What this implies for teams

If this framing is right, then a lot of teams are asking the wrong implementation question.

They ask:

Which agent SDK should we use?
What memory system should we buy?
How autonomous should the agent be?
How do we make a platform for all agents?

Those are not bad questions. They are just downstream.

The earlier questions are:

What work needs to change?
What failure should become a reusable case?
Who can supply the expected behavior?
What parts of the workflow should be deterministic?
Where is model judgment actually useful?
What artifact should survive this run?
How will the next run know what we learned?
What signal tells us the domain loop improved?

Those questions force the system back into reality.

They also make the human role clearer. The point is not to remove people from the loop. The point is to put people where their judgment changes the outcome and stop wasting them on transcription, context reconstruction, and n-click UI paths that exist only because the system cannot receive the correction directly.

A good domain harness lets humans contribute judgment without making every expert become a developer. A good workflow runtime lets agents contribute action without making every step stochastic. A good context substrate lets the next run start from what was learned without turning memory into an ungoverned landfill.

The billion-apps version needs harnesses

If software keeps getting cheaper to create, the interesting consequence is not one universal app with one universal agent behind it. It is closer to a billion apps: many small, situated, domain-shaped tools that fit the work in front of them.

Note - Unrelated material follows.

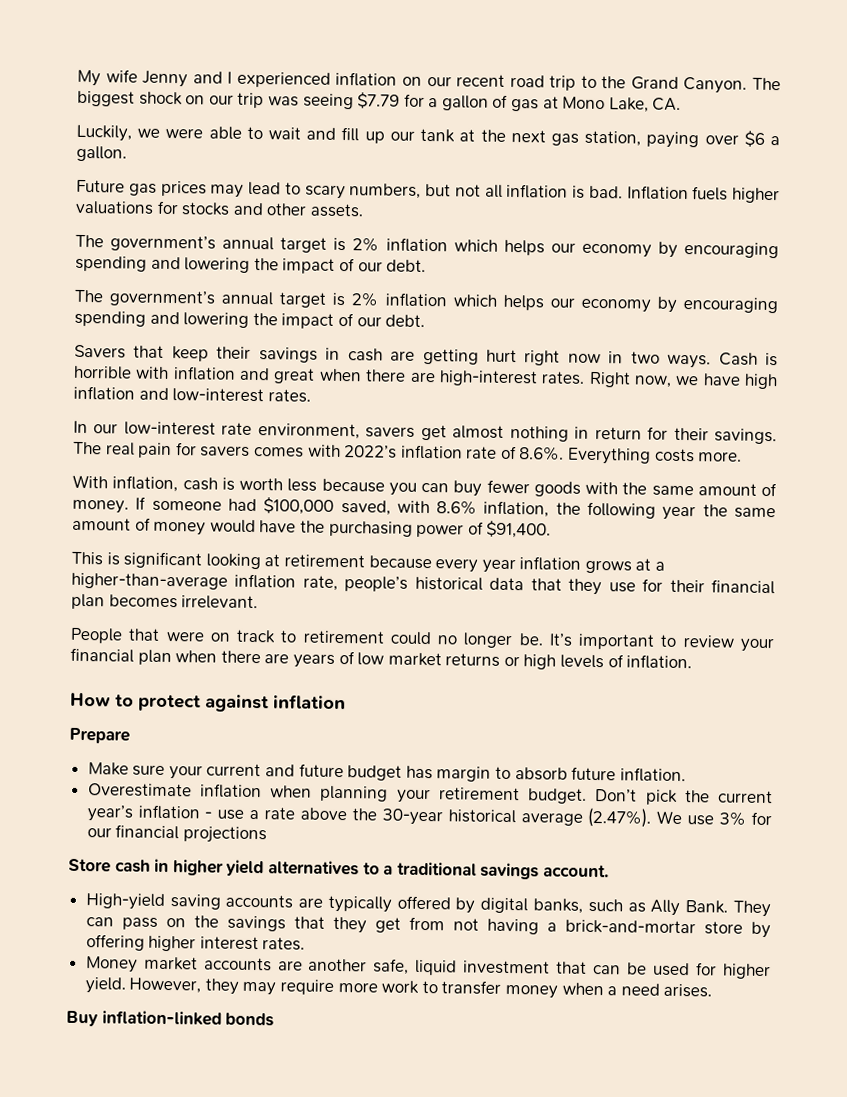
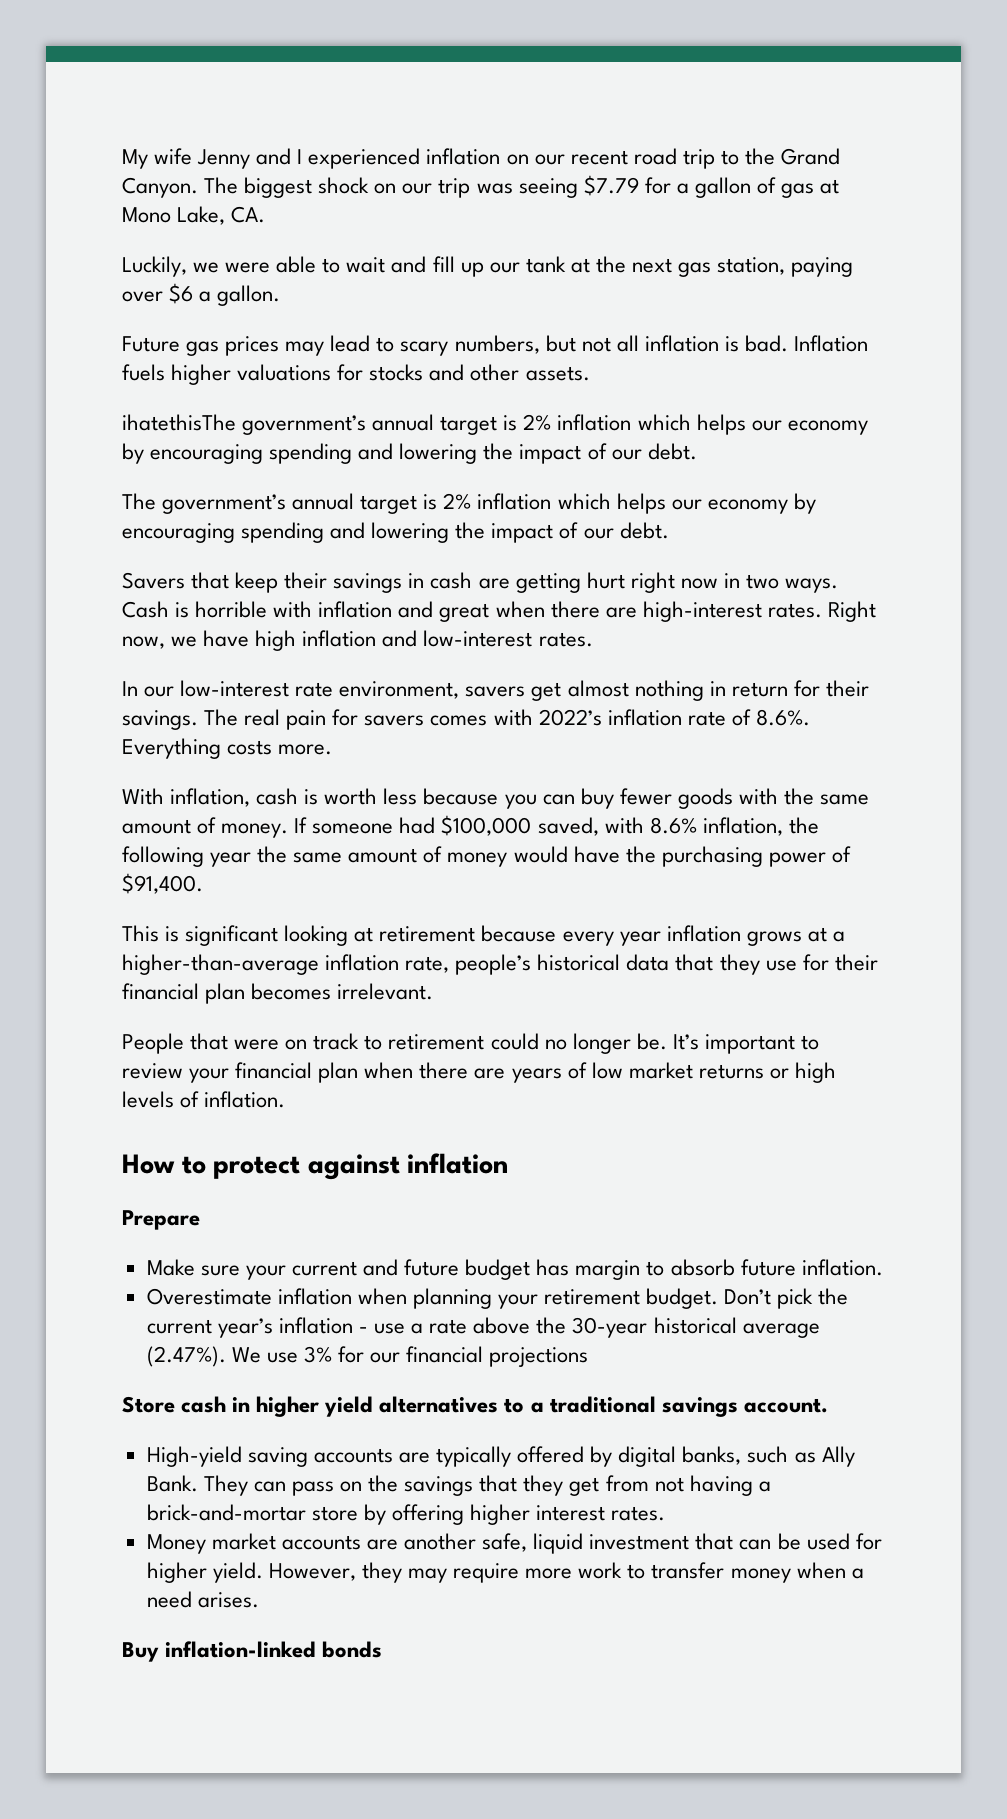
  Inflation fuels higher valuations for stocks and other assets.
- The government’s annual target is 2% inflation which helps our economy by encouraging spending and lowering the impact of our debt.
+ ihatethisThe government’s annual target is 2% inflation which helps our economy by encouraging spending and lowering the impact of our debt.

But a billion apps world only works if the apps are not disposable piles of prompt glue. Each little app needs its own harness: the local context, workflow, permissions, evals, traces, review loop, and memory boundary that make it safe to adapt to its task. Otherwise cheaper app generation just gives us more surfaces where nobody knows what changed, why it changed, or whether it got better.

That is why domain-specific harnesses are the center of the argument. The value is not that every app has a chatbot. The value is that each task-shaped system can preserve what the best people would preserve: the example, the exception, the constraint, the judgment, the test, and the reason the next run should behave differently.

The larger operating model

The pattern is not “AI agents will replace work.”

Not “everyone needs a personal agent.”

Not “the model will recursively improve itself until the organization becomes optional.”

The practical version is smaller and more useful:

Agent work changes behavior when context-bearing workflows let people, models, tools, tests, and domain systems improve each other over time.

If an outcome is a change in behavior, the corollary is simple: agent work has not produced an outcome until some behavior changes. A task was routed differently. A domain expert captured a correction they used to keep in their head. A repeated case became a deterministic rule. A review rejected a bad generalization before it shipped. A future run avoided work the previous run had to improvise through.

That gives me a cleaner operating model:

Drazen’s Context Stack names the bottleneck: knowing what to do.

The domain harness shows how situated knowledge becomes runnable.

The workflow runtime shows how the loop becomes governable.

Open Horizons names the human discipline around the loop: aim, problem-space, problem-statement, solution-space, execute, review, dissent, salvage.

Skills, subagents, playbooks, tests, guardrails, and knowledge graphs are not the point by themselves. They are preservation mechanisms. They are how the system keeps the parts of learning that should survive and rejects the parts that should not.

That is the operating model I want to keep testing against real projects.

Useful agent systems will not be defined by whether the agent sounds smart in a chat window.

It will be defined by whether the work gets better after each run.

Not just faster.

Better: more grounded, more inspectable, more governable, more correctable, and more faithful to the domain.

That is agent work that changes behavior.